> _WHAT IS NEEDED_:
Each line below from the one containing "[508,305,666,322] https://poshmark.com ->" through the one containing "-> [32,536,231,560] Jacquardの公式アプリ" should be output exactly as it stands, and no other line should appear.

> _RECORDS_:

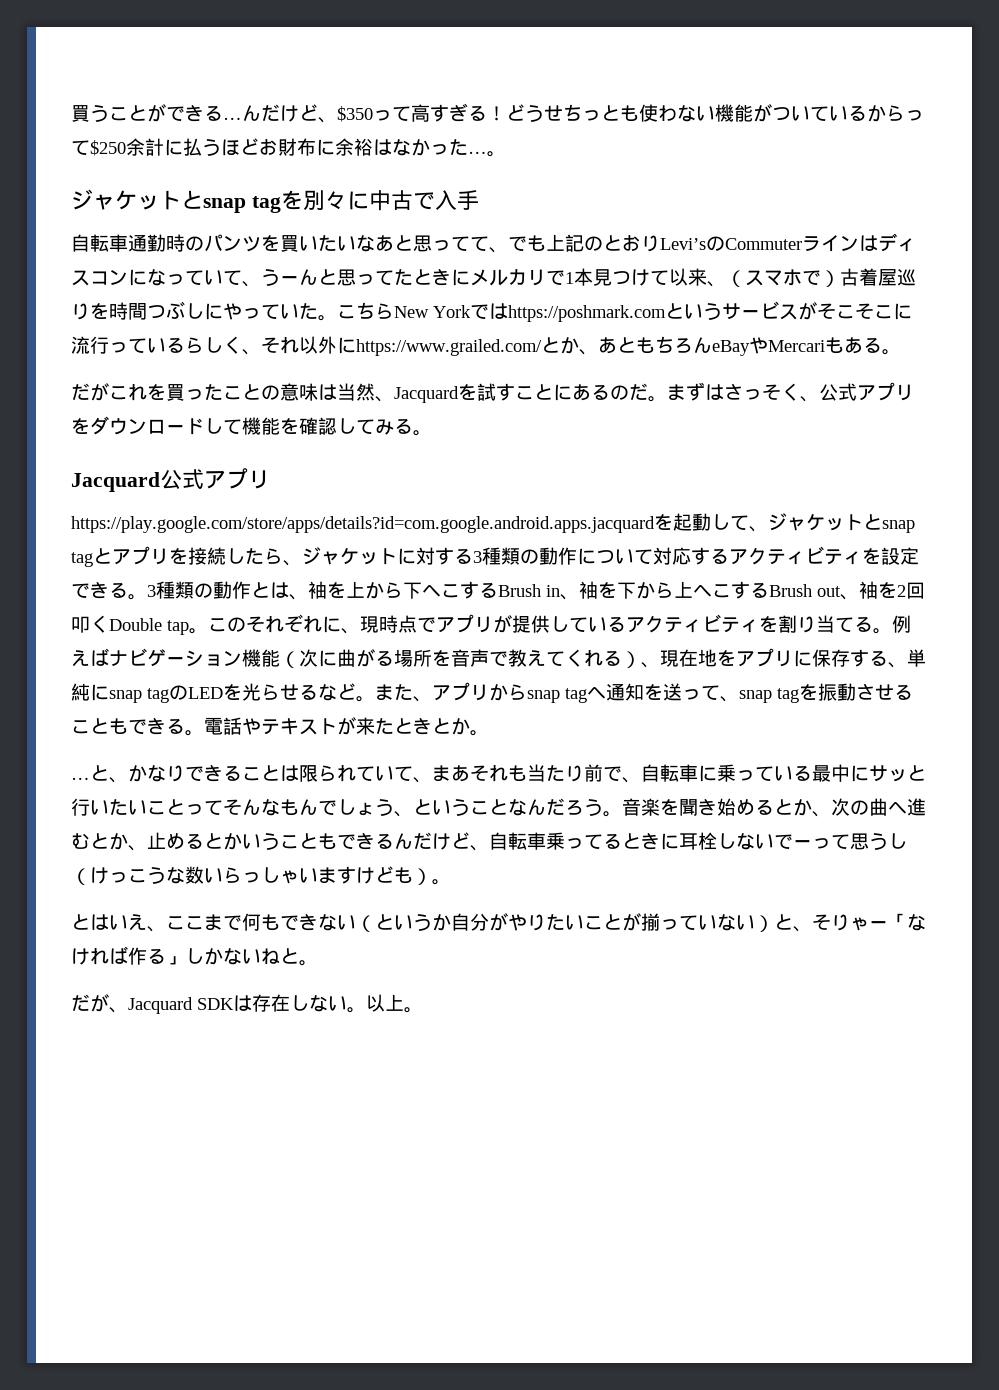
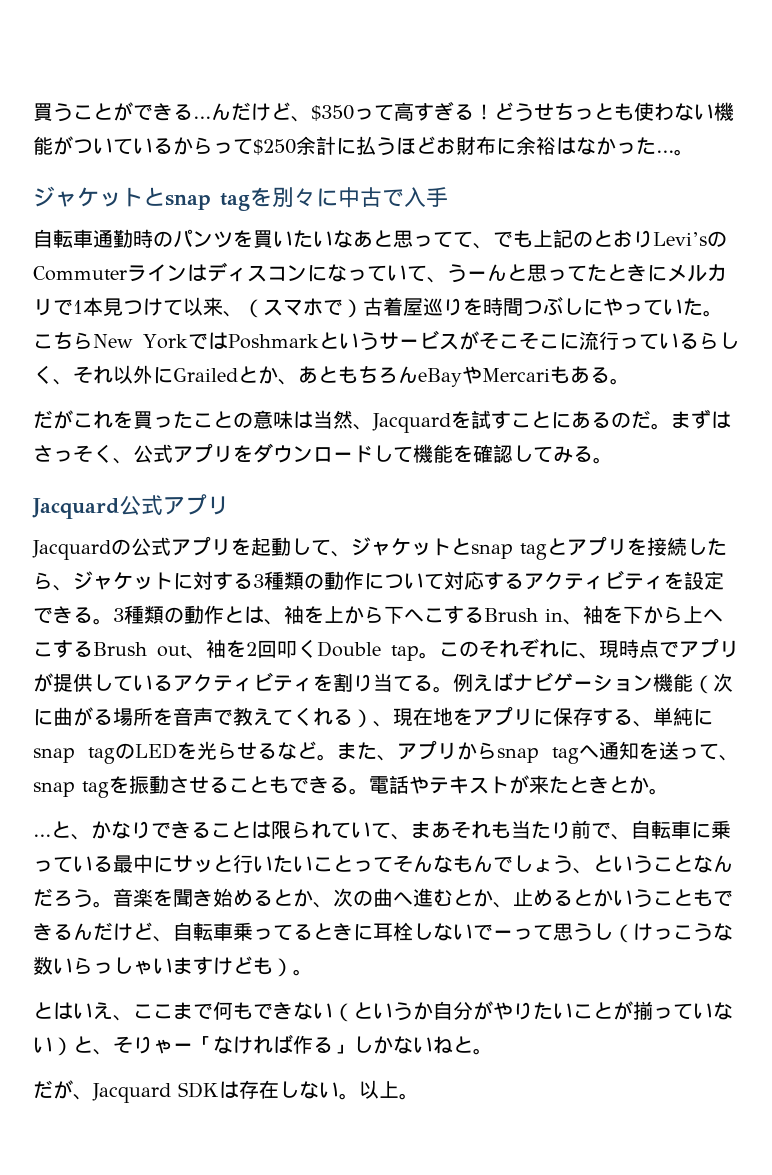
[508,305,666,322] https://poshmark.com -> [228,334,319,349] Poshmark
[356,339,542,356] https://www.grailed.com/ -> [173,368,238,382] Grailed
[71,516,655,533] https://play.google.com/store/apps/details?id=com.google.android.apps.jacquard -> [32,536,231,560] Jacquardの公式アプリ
...
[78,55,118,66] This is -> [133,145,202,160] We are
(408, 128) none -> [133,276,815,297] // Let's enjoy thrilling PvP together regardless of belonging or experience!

> _TASK RESULT_:
[508,305,666,322] https://poshmark.com -> [228,334,319,349] Poshmark
[356,339,542,356] https://www.grailed.com/ -> [173,368,238,382] Grailed
[71,516,655,533] https://play.google.com/store/apps/details?id=com.google.android.apps.jacquard -> [32,536,231,560] Jacquardの公式アプリ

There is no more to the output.